DATA EXTRACT:
Content starts
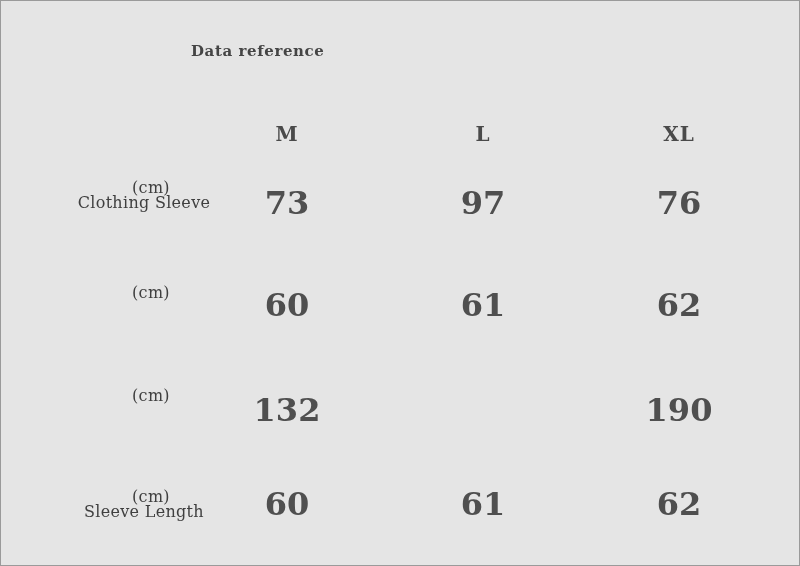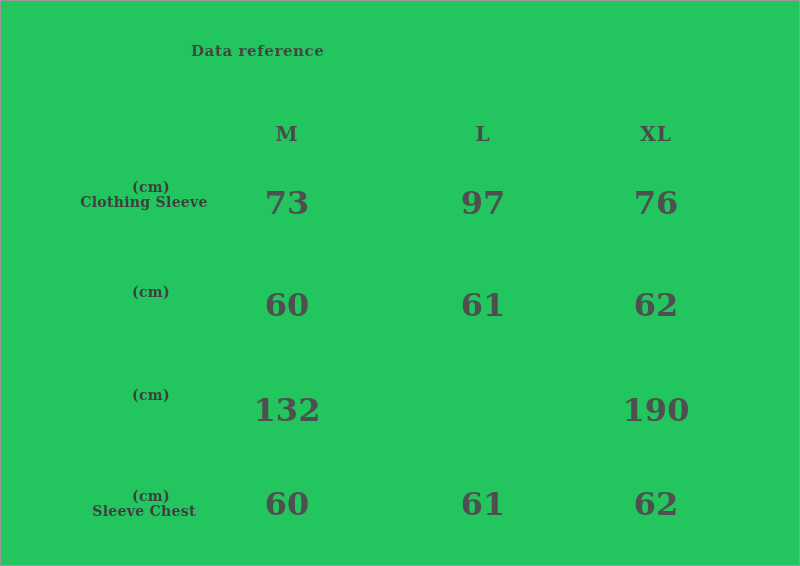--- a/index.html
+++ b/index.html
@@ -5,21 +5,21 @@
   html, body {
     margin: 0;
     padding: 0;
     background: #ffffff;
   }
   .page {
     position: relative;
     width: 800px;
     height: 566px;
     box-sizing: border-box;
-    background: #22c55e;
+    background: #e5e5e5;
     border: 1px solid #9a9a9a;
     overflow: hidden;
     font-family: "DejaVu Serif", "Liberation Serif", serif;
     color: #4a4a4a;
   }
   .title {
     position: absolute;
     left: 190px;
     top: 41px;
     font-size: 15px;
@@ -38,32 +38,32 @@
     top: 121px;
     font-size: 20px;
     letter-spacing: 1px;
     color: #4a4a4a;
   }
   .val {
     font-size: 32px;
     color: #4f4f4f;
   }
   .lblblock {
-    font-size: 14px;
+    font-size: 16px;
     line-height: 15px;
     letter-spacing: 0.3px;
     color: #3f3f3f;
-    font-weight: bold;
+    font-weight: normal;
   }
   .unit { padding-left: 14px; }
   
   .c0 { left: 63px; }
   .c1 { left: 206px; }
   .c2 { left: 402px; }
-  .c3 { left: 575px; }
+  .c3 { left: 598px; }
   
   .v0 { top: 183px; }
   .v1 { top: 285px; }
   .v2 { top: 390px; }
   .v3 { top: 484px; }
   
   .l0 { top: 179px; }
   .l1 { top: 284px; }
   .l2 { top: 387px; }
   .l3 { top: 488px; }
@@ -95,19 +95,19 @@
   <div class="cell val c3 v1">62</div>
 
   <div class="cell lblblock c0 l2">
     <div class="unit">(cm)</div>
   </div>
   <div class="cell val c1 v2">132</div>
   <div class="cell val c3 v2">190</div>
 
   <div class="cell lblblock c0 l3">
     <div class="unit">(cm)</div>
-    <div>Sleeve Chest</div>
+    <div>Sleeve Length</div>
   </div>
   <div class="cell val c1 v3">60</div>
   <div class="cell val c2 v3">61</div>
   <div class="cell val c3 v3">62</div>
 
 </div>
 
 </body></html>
Content ends
Content starts
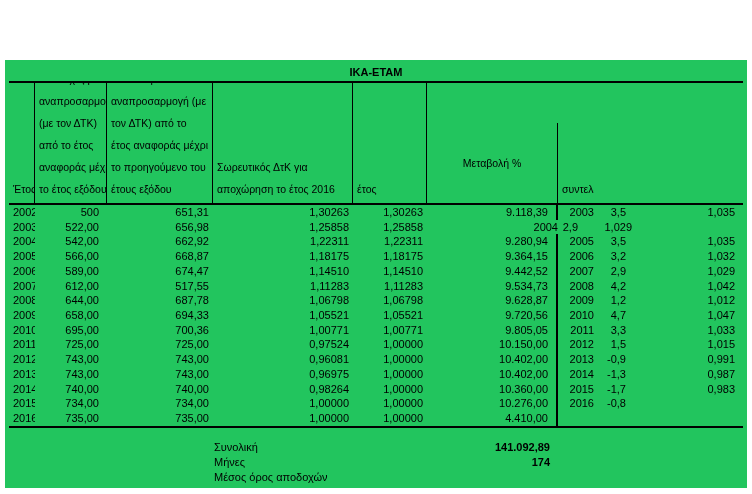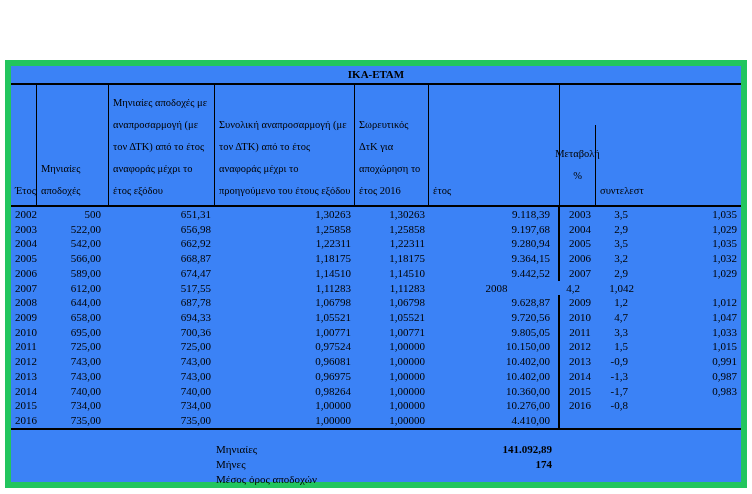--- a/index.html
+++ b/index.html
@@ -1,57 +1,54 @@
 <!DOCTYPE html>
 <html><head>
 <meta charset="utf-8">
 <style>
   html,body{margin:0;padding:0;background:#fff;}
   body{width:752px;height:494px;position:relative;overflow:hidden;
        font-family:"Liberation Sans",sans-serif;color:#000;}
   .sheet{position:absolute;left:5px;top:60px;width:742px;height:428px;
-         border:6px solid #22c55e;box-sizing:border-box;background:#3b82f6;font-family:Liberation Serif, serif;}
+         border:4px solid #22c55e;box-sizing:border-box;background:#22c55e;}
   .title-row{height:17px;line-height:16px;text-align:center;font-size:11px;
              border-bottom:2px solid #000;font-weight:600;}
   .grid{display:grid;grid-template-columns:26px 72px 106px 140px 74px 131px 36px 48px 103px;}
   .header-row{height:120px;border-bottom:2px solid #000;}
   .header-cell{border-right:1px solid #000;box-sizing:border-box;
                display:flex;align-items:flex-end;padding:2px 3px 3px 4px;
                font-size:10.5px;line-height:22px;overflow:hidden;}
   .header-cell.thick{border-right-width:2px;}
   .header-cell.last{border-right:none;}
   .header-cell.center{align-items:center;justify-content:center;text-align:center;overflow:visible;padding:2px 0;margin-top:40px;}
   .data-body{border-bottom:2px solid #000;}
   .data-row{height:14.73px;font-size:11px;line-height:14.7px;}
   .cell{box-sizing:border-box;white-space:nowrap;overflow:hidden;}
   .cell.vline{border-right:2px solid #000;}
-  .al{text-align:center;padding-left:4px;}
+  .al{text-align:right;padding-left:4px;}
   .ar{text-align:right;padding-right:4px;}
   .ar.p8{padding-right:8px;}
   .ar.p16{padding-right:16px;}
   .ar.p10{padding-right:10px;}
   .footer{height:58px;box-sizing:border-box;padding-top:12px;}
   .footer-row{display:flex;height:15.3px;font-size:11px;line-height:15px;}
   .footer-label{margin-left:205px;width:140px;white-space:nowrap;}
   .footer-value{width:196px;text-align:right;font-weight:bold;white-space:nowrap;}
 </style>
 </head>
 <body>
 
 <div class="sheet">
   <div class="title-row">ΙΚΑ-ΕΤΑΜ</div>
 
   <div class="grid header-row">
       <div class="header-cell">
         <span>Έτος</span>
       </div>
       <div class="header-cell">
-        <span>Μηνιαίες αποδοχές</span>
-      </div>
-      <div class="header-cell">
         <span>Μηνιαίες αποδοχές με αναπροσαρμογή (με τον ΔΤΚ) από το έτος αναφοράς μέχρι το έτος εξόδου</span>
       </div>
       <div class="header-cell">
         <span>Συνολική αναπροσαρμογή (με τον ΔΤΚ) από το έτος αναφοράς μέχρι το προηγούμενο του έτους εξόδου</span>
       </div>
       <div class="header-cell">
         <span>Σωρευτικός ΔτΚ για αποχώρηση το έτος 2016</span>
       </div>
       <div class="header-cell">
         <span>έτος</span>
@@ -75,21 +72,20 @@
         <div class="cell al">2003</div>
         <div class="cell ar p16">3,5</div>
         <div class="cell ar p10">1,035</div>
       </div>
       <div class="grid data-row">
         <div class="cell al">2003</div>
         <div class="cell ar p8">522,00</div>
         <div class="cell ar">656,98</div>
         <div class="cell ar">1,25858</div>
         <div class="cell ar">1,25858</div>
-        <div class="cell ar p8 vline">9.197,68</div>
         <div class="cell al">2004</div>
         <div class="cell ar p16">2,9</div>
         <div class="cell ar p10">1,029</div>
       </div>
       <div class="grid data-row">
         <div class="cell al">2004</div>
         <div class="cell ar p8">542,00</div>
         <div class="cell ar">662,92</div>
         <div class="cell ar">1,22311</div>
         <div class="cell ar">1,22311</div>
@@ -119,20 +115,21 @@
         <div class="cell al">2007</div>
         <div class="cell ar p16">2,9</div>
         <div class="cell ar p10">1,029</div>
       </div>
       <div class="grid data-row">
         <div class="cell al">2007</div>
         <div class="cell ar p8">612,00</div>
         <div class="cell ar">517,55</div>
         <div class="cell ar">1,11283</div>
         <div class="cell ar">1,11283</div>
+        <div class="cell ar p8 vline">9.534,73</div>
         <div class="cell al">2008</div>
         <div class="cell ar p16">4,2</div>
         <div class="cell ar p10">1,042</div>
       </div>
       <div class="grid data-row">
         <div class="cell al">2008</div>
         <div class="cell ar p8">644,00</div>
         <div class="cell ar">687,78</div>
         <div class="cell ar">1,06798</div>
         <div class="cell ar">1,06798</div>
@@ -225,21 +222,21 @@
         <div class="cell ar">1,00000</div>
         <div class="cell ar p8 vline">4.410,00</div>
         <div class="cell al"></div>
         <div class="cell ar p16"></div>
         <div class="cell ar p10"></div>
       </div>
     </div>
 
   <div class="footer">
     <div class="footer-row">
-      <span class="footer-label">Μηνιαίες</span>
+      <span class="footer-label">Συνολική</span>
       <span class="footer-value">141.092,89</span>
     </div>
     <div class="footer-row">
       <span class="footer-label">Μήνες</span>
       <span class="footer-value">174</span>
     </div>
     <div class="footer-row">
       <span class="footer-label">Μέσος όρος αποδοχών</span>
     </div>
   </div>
Content ends
Content starts
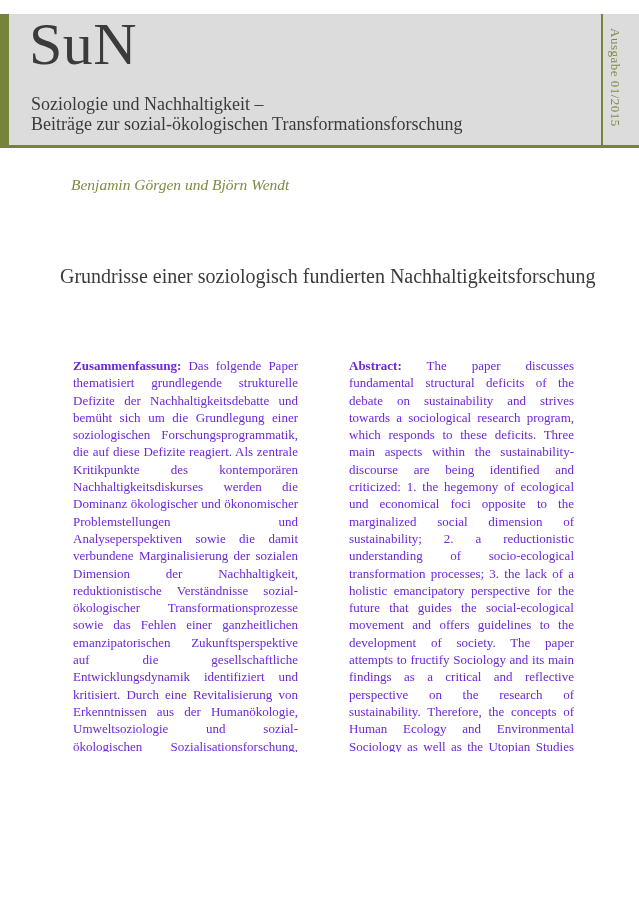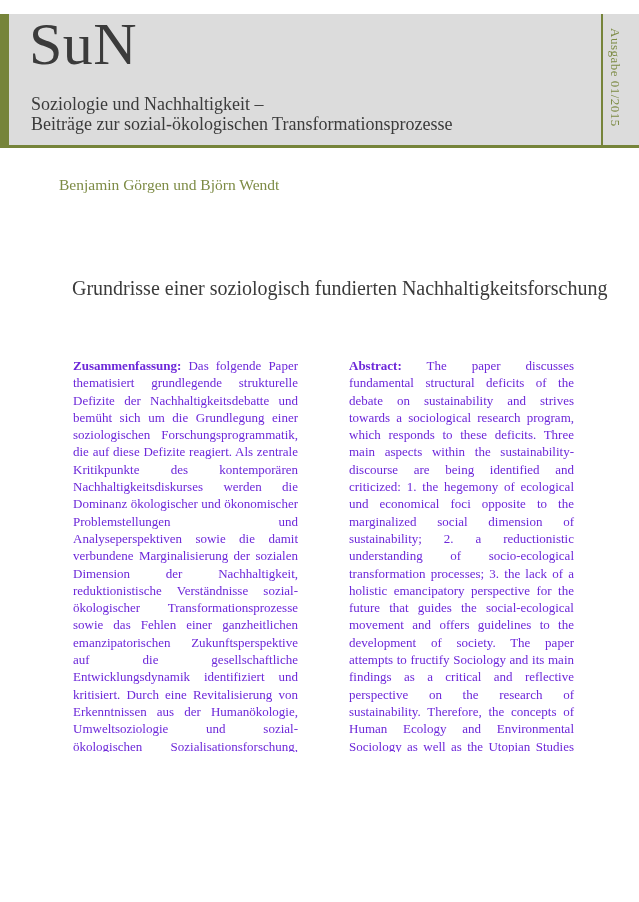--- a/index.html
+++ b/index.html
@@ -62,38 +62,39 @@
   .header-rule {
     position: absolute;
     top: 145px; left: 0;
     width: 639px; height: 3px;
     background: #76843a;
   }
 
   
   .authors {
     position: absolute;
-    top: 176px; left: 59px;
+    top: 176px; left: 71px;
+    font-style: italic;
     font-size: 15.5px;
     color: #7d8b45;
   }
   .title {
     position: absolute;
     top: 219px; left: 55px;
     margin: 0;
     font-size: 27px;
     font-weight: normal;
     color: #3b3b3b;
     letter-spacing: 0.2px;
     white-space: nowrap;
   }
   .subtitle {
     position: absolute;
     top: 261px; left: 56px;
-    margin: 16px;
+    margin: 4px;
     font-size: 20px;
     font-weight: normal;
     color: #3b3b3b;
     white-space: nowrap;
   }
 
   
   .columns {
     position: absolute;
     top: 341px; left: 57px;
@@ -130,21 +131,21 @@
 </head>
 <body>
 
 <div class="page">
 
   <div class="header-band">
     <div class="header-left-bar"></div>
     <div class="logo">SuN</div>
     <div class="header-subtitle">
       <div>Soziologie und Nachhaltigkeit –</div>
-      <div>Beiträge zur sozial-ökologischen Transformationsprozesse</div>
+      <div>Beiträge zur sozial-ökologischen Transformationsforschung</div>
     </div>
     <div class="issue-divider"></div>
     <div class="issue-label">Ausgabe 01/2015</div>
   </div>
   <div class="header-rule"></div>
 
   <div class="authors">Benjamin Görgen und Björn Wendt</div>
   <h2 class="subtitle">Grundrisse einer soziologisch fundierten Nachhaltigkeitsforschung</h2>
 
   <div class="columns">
Content ends
WHAT THIS TASK INVOLVES: Say how many lines of the data hold the word "αποδοχές", and leave out everything but the number.

RESULT FOR THIS EXERCISE: 2